Plaintiffs do it too – a lot. They were caught twice in 2015, in Sparks v. Oxy-Health, LLC, 134 F. Supp.3d 961 (E.D.N.C. 2015), and Muzichuck v. Forest Laboratories, Inc., 2015 WL 235226 (N.D.W. Va. Jan. 16, 2015). In Sparks the plaintiff unsuccessfully attempted to improve upon deposition testimony involving reliance:
Plaintiff[‘s] affidavit will be struck. The affidavit provides a number of cursory statements that . . . [she] relied on certain misrepresentations at the time she purchased the [product]. However, at her . . . deposition, plaintiff . . . stated that she relied on her conversations with [a third party] . . . and the tangible benefits [of the product]. . . . Defense counsel pointedly asked plaintiff if she relied on anything else. She replied “no.” There is a “bona fide inconsistency” between the two versions of plaintiff’s testimony. The affidavit is a sham and accordingly is struck from the record.
134 F. Supp.3d at 998-99.
In Muzichuck, the plaintiff in a wrongful death action admitted in her deposition that the decedent had actually read the product’s package insert. 2015 WL 235226, at *12. When that admission came back to haunt her, she swore out a contrary “declaration” denying that precise fact. Id.

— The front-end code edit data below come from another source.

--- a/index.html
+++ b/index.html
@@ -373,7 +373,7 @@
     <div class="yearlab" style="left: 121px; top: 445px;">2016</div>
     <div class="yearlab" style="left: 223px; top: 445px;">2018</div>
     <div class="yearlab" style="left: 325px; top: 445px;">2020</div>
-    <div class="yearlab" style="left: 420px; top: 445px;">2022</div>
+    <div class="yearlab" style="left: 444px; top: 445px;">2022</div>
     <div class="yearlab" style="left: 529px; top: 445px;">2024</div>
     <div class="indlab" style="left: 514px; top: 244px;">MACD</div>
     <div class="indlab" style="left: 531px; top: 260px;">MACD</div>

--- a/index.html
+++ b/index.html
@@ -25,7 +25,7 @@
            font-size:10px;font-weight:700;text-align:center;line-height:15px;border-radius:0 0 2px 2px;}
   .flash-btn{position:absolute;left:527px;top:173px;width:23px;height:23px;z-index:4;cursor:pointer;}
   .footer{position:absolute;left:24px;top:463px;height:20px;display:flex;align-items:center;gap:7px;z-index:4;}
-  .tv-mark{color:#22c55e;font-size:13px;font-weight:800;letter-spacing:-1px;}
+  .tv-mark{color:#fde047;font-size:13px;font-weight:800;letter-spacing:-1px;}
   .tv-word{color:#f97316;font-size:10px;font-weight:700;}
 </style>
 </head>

The court said, “No way, Jose”:
This attempt by [plaintiff] to create a contested issue of fact by disputing her own earlier deposition testimony is unconvincing. . . . [She] cannot create a dispute about a fact that is contained in deposition testimony by referring to a subsequent affidavit or declaration of the deponent contradicting the deponent’s prior testimony, for it is well established that a genuine issue of fact is not created where the only issue of fact is to determine which of the two conflicting versions of a party’s testimony is correct. Therefore, the Court concludes that there is no material question of fact in dispute.

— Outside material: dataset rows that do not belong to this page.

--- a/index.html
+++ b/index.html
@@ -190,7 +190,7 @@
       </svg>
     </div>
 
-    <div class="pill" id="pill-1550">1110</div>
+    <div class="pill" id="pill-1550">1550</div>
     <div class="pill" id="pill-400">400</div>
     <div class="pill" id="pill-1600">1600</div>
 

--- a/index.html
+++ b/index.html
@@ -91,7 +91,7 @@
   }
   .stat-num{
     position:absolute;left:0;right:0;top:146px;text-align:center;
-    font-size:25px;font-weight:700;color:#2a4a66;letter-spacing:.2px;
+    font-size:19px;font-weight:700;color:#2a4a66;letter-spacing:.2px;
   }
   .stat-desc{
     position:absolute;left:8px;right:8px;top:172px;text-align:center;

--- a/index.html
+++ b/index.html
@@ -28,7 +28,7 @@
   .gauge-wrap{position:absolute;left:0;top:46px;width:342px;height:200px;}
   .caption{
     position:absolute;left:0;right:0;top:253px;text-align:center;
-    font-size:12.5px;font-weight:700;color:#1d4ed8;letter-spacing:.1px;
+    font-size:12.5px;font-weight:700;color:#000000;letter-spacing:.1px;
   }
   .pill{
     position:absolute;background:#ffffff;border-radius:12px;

Id. (quoting In re Family Dollar FLSA Litigation, 637 F.3d 508, 512 (4th Cir. 2011)). For other instances of subsequent statements by plaintiffs being excluded under the sham affidavit rule in prescription medical product liability litigation, see Joseph v. Costco Wholesale Corp., 2015 WL 12745803, at *6 (C.D. Cal. Aug. 27, 2015) (“conclusory, self-serving declaration” regarding reading drug label at time of purchase excluded); Finnicum v. Actavis-Elizabeth, L.L.C., 2011 WL 13193350, at *5-6 (E.D. Tex. Jan. 6, 2011) (affidavit concerning causation knowledge disregarded; controlling law “does not allow a party to defeat a motion for summary judgment using an affidavit that impeaches, without explanation, sworn testimony”); Vitolo v. Mentor H/S, Inc., 426 F. Supp.2d 28, 37 (E.D.N.Y. 2006) (contradictory affidavit about importance of certain manufacturer representations about medical device held a sham), aff’d, 213 F. Appx. 16 (2d Cir. 2007); Reetz v. Jackson, 176 F.R.D. 412, 414-15 (D.D.C. 1997) (contradictory affidavit denying knowledge of FDA held a sham in Bone Screw case); In re A.H. Robins Co., 197 B.R. 495, 498 (E.D. Va. 1995) (excluding, for “egregious inconsistency” affidavit regarding product identification in bankruptcy proceeding); Gehring v. Showa Denko, K.K., 1994 WL 597584, at *3 (E.D. Pa. Nov. 2, 1994) (contradictory product identification affidavit held a sham); Baker v. A.H. Robins Co., 613 F. Supp. 994, 996 n.3 (D.D.C. 1985) (contradictory plaintiff knowledge affidavit not considered).
There are literally hundreds of sham affidavit decisions out there, but nowhere else, to our knowledge, have those only involving prescription medical product liability litigation been collected. Until now.